*What you are asked to do:*
Copy each line in the data below that contains the word "Request".

*** Dataset content Section Begins ***

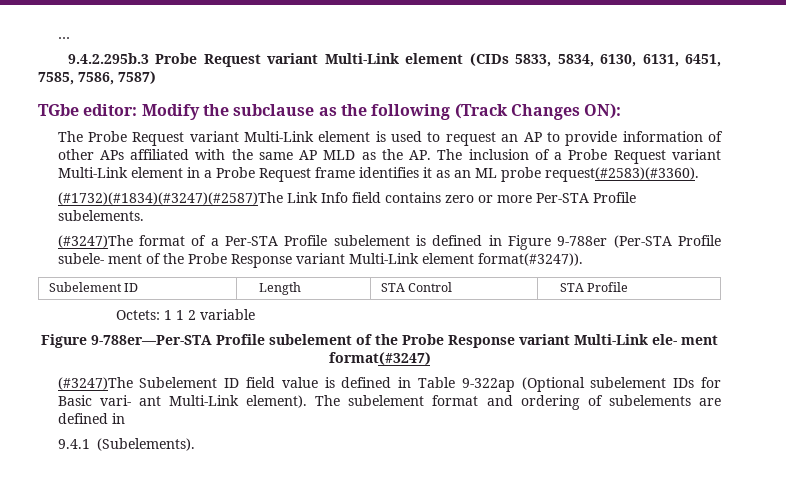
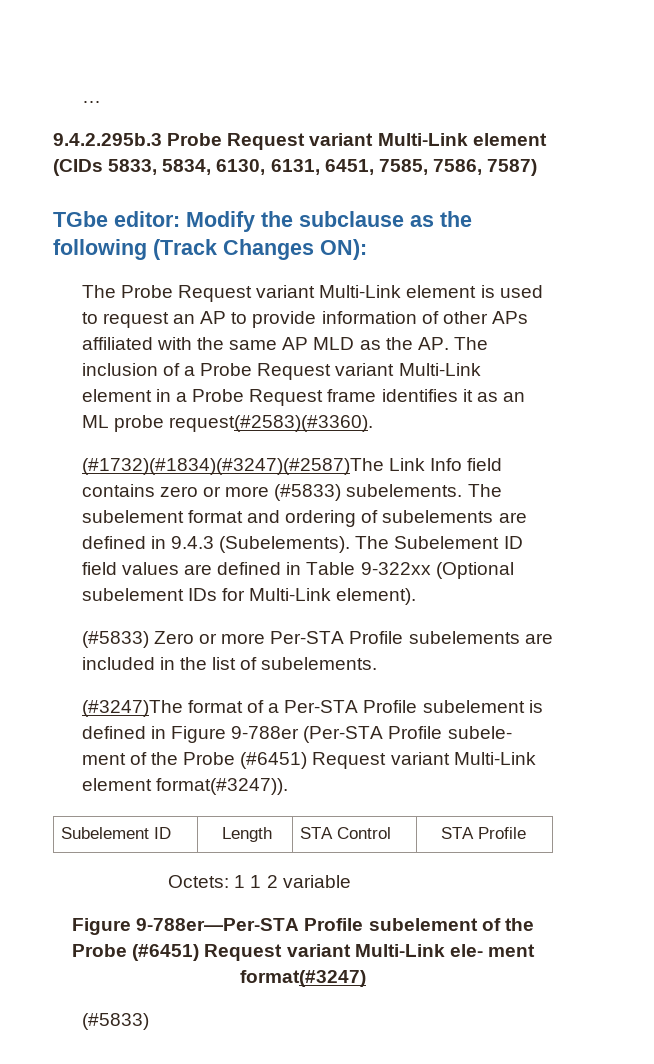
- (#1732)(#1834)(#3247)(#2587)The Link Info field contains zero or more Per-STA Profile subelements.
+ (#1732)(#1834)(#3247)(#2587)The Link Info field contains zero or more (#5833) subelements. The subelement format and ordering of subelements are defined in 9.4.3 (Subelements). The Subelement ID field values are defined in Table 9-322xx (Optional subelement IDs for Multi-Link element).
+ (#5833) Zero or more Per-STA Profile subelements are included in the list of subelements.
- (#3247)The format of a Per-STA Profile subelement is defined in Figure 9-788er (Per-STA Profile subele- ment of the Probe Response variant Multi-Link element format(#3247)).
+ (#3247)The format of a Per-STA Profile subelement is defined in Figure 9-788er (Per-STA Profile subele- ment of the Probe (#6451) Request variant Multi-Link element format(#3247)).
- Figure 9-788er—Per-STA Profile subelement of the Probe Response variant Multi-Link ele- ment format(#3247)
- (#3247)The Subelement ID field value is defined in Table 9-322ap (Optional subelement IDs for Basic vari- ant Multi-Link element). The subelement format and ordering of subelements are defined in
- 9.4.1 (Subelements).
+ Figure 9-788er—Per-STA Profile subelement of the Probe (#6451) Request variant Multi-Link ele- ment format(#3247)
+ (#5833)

*** Dataset content Section Ends ***

*Finished exercise:*
+ (#3247)The format of a Per-STA Profile subelement is defined in Figure 9-788er (Per-STA Profile subele- ment of the Probe (#6451) Request variant Multi-Link element format(#3247)).
+ Figure 9-788er—Per-STA Profile subelement of the Probe (#6451) Request variant Multi-Link ele- ment format(#3247)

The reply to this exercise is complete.